This notebook allows to download datasets and save them locally as Zarr stores.

In [1]:
import os

import clouddrift as cd
import copernicusmarine as cm
import numpy as np
import pandas as pd
from tqdm import tqdm
import xarray as xr

  from .autonotebook import tqdm as notebook_tqdm


In [2]:
start_datetime_str = "1994-06-01"
end_datetime_str = "2025-08-01"
output_directory = "/summer/meom/workdir/bertrava/data"

**GDP1h** (https://doi.org/10.1002/2016JC011716)
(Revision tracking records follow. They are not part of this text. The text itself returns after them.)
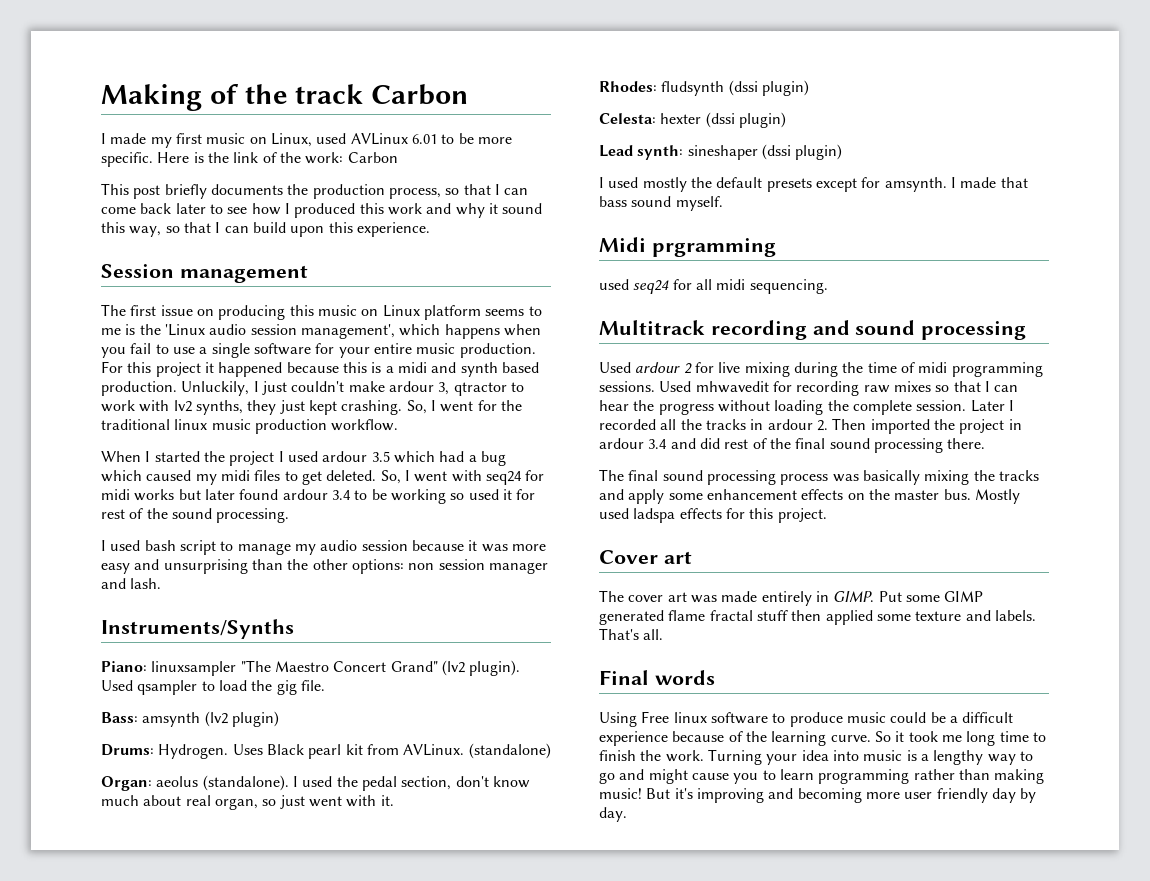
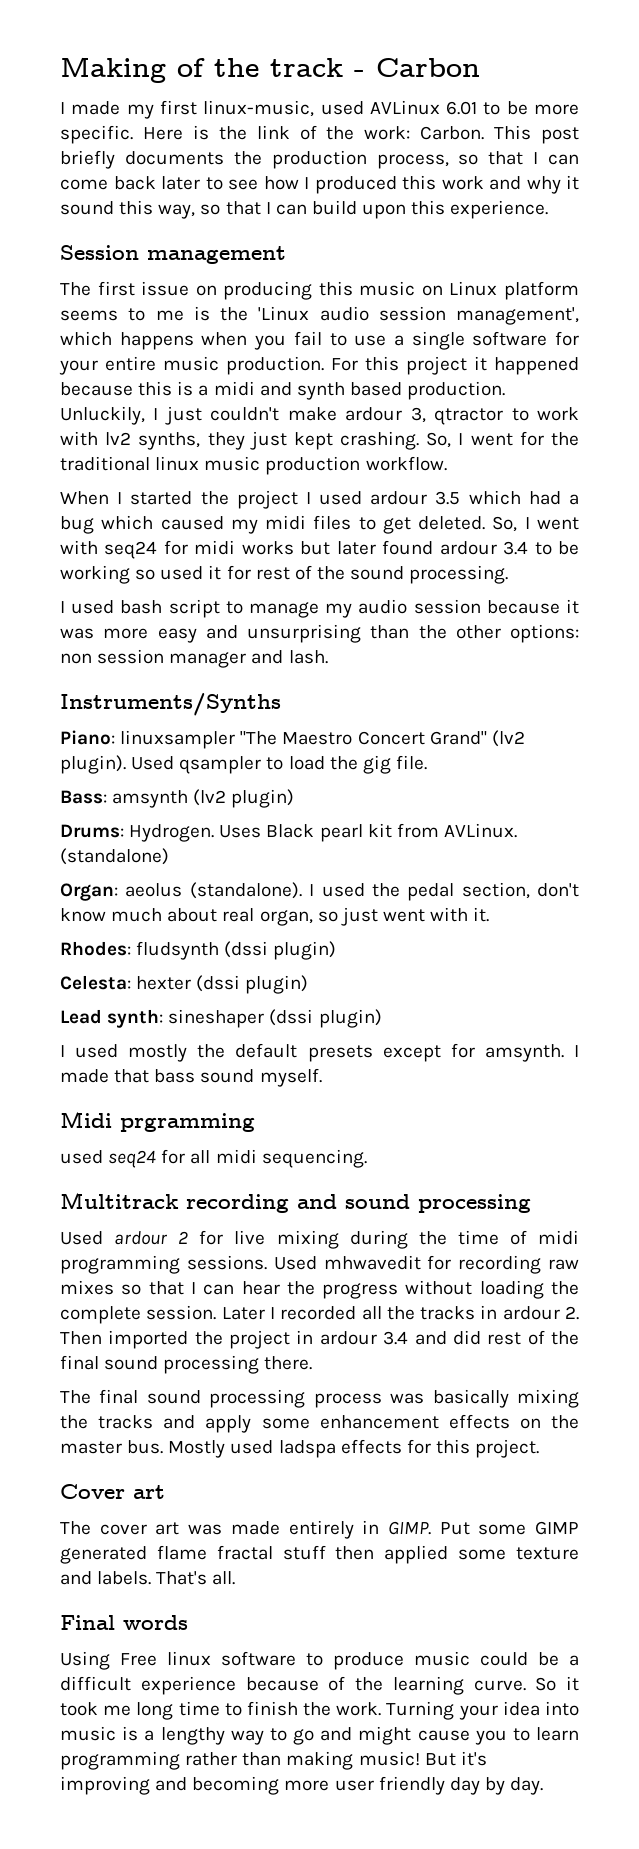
- Making of the track Carbon
+ Making of the track - Carbon
- I made my first music on Linux, used AVLinux 6.01 to be more specific.
+ I made my first linux-music, used AVLinux 6.01 to be more specific.
- Here is the link of the work: Carbon
- This post briefly documents the production process, so that I can come back later to see how I produced this work and why it sound this way, so that I can build upon this experience.
+ Here is the link of the work: Carbon. This post briefly documents the production process, so that I can come back later to see how I produced this work and why it sound this way, so that I can build upon this experience.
- Position: latitude, longitude, time,
- Velocity

In [3]:
dataset_id = "gdp-v2.01.1"
output_filename = f"{dataset_id}_{start_datetime_str}_{end_datetime_str}.zarr"

if not os.path.exists(os.path.join(output_directory, output_filename)):
    url_path = f"https://noaa-oar-hourly-gdp-pds.s3.amazonaws.com/latest/{dataset_id}.zarr/"
    ds = xr.open_zarr(url_path)
    
    ds = ds[
        ["rowsize", "typebuoy", "drogue_status", "err_ve", "err_vn", "time", "lat", "lon", "ve", "vn"]
    ]

    ds.typebuoy.load()
    ds = cd.ragged.subset(
        ds, {"typebuoy": lambda tb: np.char.find(tb.astype(str), "SVP") != -1}, row_dim_name="traj"
    )

    ds = ds.drop_vars("typebuoy")

    ds.drogue_status.load()
    ds = cd.ragged.subset(
        ds, {"drogue_status": lambda ds: ds == True}, row_dim_name="traj"
    )

    ds = ds.drop_vars("drogue_status")

    ds.time.load()
    ds = cd.ragged.subset(
        ds,
        {"time": lambda t: (t >= np.datetime64(start_datetime_str)) & (t < np.datetime64(end_datetime_str))},
        row_dim_name="traj"
    )

    ds.ve.load()
    ds.vn.load()
    ds.err_ve.load()
    ds.err_vn.load()
    ds.lat.load()
    ds.lon.load()

    def remove_nan(ve, vn, err_ve, err_vn, time, lat, lon):
        mask = (
            np.isfinite(ve) & np.isfinite(vn) & 
            np.isfinite(err_ve) & np.isfinite(err_vn) & 
            ~np.isnat(time) & 
            np.isfinite(lat) & np.isfinite(lon)
        )
        return mask

    ds = cd.ragged.subset(
        ds, {("ve", "vn", "err_ve", "err_vn", "time", "lat", "lon"): remove_nan}, row_dim_name="traj"
    )

    ds = ds.drop_vars(["err_ve", "err_vn"])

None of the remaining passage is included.